Jones Act Cruise Ships
Shipping industry by ensuring that only US.
Jones act cruise ships. The Jones Act was initiated in 1920 as part of the Merchant Marine Act and it bars ships from transporting goods from US port to US port unless. And to that end the law has always worked well. Are cruise ships subjected to the Jones Act.
Points is reserved for US. Even some cruise lines cite the Jones Act as the reason why their ships need to stop in a foreign port. Basically speaking the movement of merchandise in the domestic waterborne trades is governed by Section 27 of the Merchant Marine Act of 1920 46 USC.
Are cruise ships subjected to the Jones Act. The Jones Act is a 100-year-old regulatory relic instituted during the Wilson administration to protect our maritime industry. For over 100 years US.
The Jones Act also known as the Passenger Services Act prohibits ships of Non-US registry from embarking and debarking guests at two different US ports. The law can also impact passengers as a Jones Act cruise ships penalty imposes fines on passengers who embark or disembark at the wrong port. Ports unless they stop at a foreign port.

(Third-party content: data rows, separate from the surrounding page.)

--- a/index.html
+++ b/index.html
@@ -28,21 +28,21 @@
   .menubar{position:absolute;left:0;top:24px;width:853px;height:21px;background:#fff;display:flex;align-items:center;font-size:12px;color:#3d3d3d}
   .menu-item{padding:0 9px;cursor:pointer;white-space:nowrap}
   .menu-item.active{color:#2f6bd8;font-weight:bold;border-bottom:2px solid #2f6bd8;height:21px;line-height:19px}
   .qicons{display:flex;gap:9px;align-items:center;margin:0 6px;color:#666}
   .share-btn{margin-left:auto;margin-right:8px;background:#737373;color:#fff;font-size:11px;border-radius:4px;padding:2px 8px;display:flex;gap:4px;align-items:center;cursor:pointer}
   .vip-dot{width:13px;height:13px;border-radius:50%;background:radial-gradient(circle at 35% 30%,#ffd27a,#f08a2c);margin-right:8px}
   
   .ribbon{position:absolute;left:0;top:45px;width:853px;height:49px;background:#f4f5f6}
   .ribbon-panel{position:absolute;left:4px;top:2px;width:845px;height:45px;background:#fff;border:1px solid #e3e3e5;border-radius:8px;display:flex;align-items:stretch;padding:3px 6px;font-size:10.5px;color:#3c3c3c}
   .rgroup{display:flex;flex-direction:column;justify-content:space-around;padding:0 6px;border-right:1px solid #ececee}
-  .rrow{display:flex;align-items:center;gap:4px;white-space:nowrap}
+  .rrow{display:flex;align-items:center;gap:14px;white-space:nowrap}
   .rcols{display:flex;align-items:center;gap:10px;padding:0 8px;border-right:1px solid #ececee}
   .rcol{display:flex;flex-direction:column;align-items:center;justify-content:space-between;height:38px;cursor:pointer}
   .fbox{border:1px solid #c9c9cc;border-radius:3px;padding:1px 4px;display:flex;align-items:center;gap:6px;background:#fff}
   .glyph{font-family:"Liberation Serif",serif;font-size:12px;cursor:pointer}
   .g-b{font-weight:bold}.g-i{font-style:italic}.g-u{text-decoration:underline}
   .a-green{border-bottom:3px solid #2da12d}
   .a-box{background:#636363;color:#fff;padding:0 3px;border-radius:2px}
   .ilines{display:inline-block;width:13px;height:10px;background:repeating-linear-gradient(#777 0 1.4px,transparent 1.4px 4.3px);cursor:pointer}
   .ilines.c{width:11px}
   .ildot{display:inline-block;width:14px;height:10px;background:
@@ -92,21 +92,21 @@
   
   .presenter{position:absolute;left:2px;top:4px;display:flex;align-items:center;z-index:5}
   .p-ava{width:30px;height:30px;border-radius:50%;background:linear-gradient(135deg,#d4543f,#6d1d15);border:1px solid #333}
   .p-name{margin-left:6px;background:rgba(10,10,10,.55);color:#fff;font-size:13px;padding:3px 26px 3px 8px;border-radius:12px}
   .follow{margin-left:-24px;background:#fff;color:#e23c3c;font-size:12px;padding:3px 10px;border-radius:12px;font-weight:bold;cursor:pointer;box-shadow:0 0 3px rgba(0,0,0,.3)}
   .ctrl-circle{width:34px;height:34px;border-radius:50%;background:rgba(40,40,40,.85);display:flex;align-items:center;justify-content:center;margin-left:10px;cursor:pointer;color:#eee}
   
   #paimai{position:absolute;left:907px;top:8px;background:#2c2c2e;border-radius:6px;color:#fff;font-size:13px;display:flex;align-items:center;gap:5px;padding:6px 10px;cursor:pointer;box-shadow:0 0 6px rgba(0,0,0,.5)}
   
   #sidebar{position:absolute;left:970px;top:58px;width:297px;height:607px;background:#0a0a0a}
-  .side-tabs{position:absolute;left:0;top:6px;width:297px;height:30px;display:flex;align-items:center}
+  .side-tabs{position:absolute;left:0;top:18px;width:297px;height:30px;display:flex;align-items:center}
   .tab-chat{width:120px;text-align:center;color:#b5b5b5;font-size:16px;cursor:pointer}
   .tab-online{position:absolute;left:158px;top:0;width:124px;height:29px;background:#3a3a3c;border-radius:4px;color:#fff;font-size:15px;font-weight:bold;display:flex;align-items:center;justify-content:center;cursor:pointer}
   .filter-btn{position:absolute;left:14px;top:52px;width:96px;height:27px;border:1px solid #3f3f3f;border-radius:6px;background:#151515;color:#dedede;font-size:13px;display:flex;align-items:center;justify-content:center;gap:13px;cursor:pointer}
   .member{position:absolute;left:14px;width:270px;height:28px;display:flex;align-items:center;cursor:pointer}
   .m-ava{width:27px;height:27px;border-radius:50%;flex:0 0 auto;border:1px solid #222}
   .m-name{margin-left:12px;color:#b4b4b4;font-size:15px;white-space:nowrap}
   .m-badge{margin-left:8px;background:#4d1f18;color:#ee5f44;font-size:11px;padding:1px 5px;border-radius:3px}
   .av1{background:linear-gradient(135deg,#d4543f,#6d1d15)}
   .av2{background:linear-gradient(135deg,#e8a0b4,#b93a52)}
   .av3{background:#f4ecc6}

Simply put because of the Jones Act cruise ships that were not US-built US-owned and with US crews cannot travel between US. Many cruise ship employees receive legal protection from the Jones Act. This means that a ship that is foreign in any way origin ownership crew ship can go roundtrip from Seattle to Alaska or San Francisco only if it stops in Canada.
The short description says that you cannot transport cargo or passengers between two American ports unless you use ships built in American shipyards flagged as an American ship. Legislation called The Jones Act has dictated that only American-owned crewed registered and built ships can transport cargo between US. The Jones Act is not to be confused with the Death on the High Seas Act another United States maritime law that does not apply to coastal and in-land navigable waters.